Could you tell us a little bit about how K/B FOREVER came together?
It’s really just a collection of songs I’ve made over the past couple of years that I felt made sense together. I feel the record is a good reflection and representation of some of the ideas I’ve been experimenting with. I’ve been pretty quiet for a really long time but I finally feel like I have something to say. K/B FOREVER is a moniker I’ve gone by since I started making music and it’s something my friends and fans have come to know me by. I think the phrase alone has really been something that’s kept me going during the times I haven’t been releasing or making music. It’s a reminder that no matter what happens, I’m still that bitch, and that I matter.
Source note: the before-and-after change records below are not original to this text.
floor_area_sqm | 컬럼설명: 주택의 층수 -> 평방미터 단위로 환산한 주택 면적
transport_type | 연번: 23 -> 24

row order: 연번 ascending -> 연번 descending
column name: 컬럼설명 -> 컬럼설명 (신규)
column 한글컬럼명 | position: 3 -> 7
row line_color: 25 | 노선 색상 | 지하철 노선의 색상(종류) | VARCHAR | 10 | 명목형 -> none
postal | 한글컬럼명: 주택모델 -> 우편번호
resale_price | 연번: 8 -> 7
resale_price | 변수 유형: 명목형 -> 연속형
The things I have to say matter, even if for no one else but myself, it’s important that I continue to exist and express and live unapologetically. And when I die I can say that I truly lived and loved and made art that I cared about, and I think those things make you immortal. You live on, forever.
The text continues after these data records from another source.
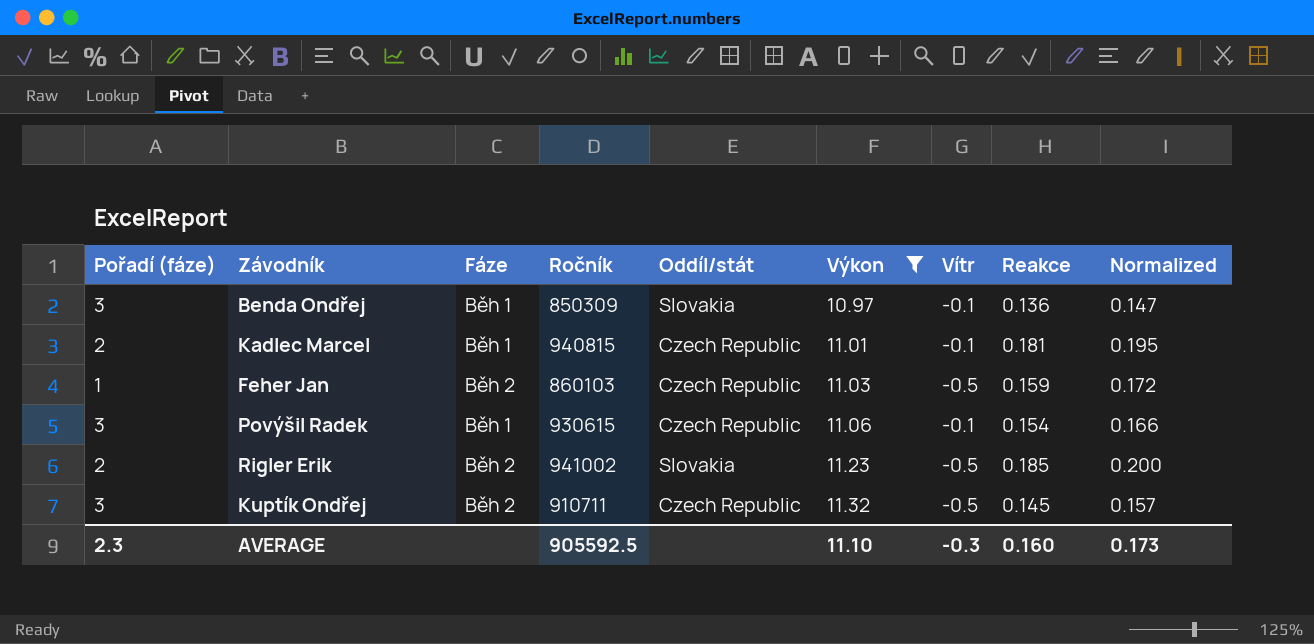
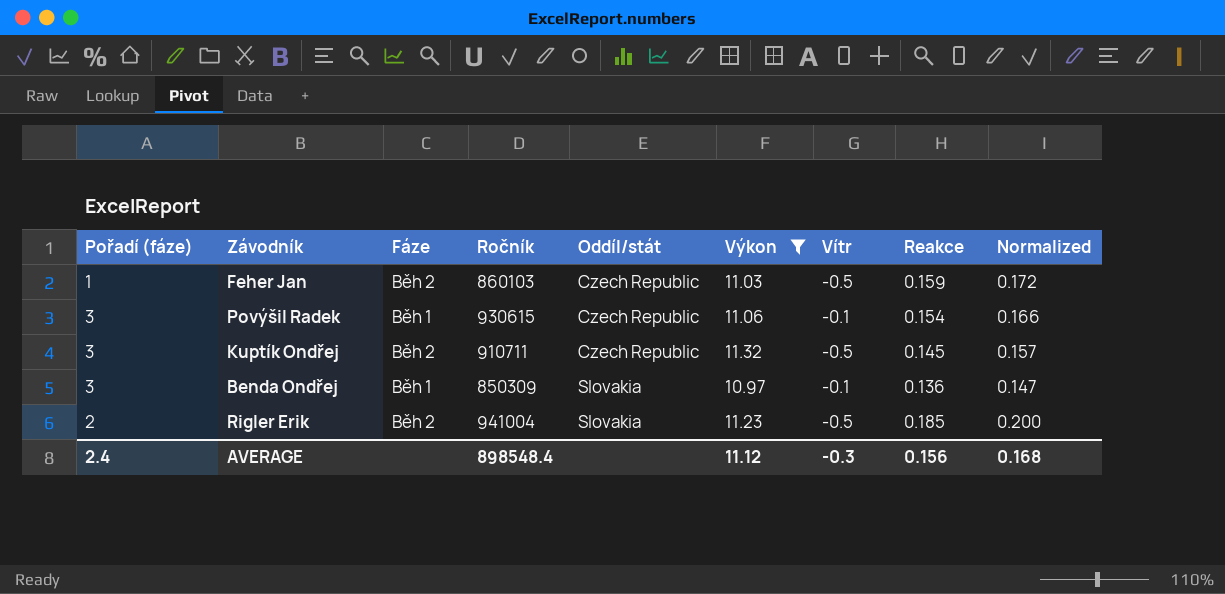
row order: Výkon ascending -> Oddíl/stát ascending
row Kadlec Marcel: 2 | Běh 1 | 940815 | Czech Republic | 11.01 | -0.1 | 0.181 | 0.195 -> none
Rigler Erik | Ročník: 941002 -> 941004
AVERAGE | Pořadí (fáze): 2.3 -> 2.4
AVERAGE | Ročník: 905592.5 -> 898548.4
AVERAGE | Výkon: 11.10 -> 11.12
AVERAGE | Reakce: 0.160 -> 0.156
AVERAGE | Normalized: 0.173 -> 0.168

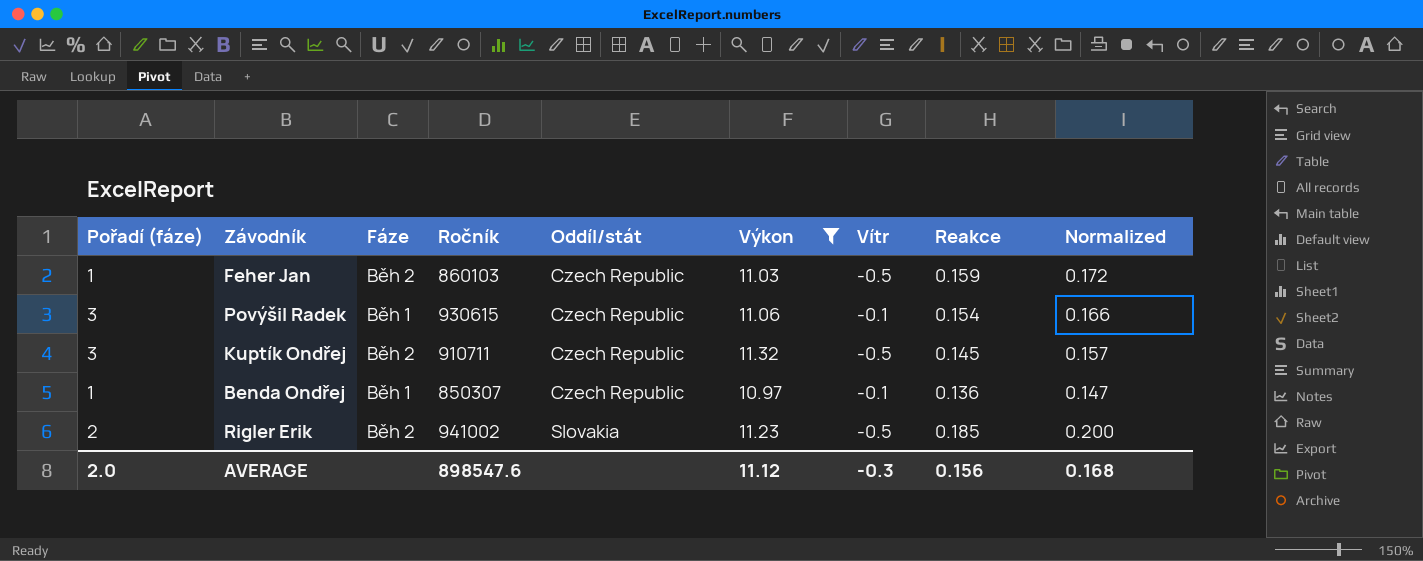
Benda Ondřej | Pořadí (fáze): 3 -> 1
Benda Ondřej | Ročník: 850309 -> 850307
Benda Ondřej | Oddíl/stát: Slovakia -> Czech Republic
Rigler Erik | Ročník: 941004 -> 941002
AVERAGE | Pořadí (fáze): 2.4 -> 2.0
AVERAGE | Ročník: 898548.4 -> 898547.6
You wrote a song that references the Euston train station. How much time do you think you’ve spent there in your life?
Referencing Euston was kind of a play on the phrase from the movie Apollo 13, “Houston, we have a problem.” It was me admitting that I was struggling at the time I wrote it. I said Euston because it was the station where I’d catch the train to see the guy I was in love with at the time. He was really helping me through a bad time but I ultimately had to leave because I needed to work on myself and I didn’t wanna hurt him anymore. It’s also just a really bizarre place. Like a constant hellscape at any time of the day. I try not to spend much time there.
Do you have any formative memories of listening to music growing up? How much has living in South London affected the way you write songs and make music?
I remember being in Ibiza with my dad when I was in my early teens and he had hired a car for the weekend, and we were driving along the coast and he played me Chanel Orange. It was the first time I had really listened to a whole album back to back and felt like it was a part of me. It’s all I listened to for about three months. When I was 9 until I was about 11 or 12, my mum used to host a neo-soul fusion night in Camberwell called “Organic” upstairs of what used to be The Funky Monkey pub and rehearsals would be in my living room. I used to have to get to the venue early and sneak in so that I could watch the show. Being so immersed in live music, and in my community from a young age has very much affected how I approach and feel music. I met a lot of my collaborators and friends in music growing up in South London. Some of my favourite artists of all time are from here. I think there's just something in the water, honestly.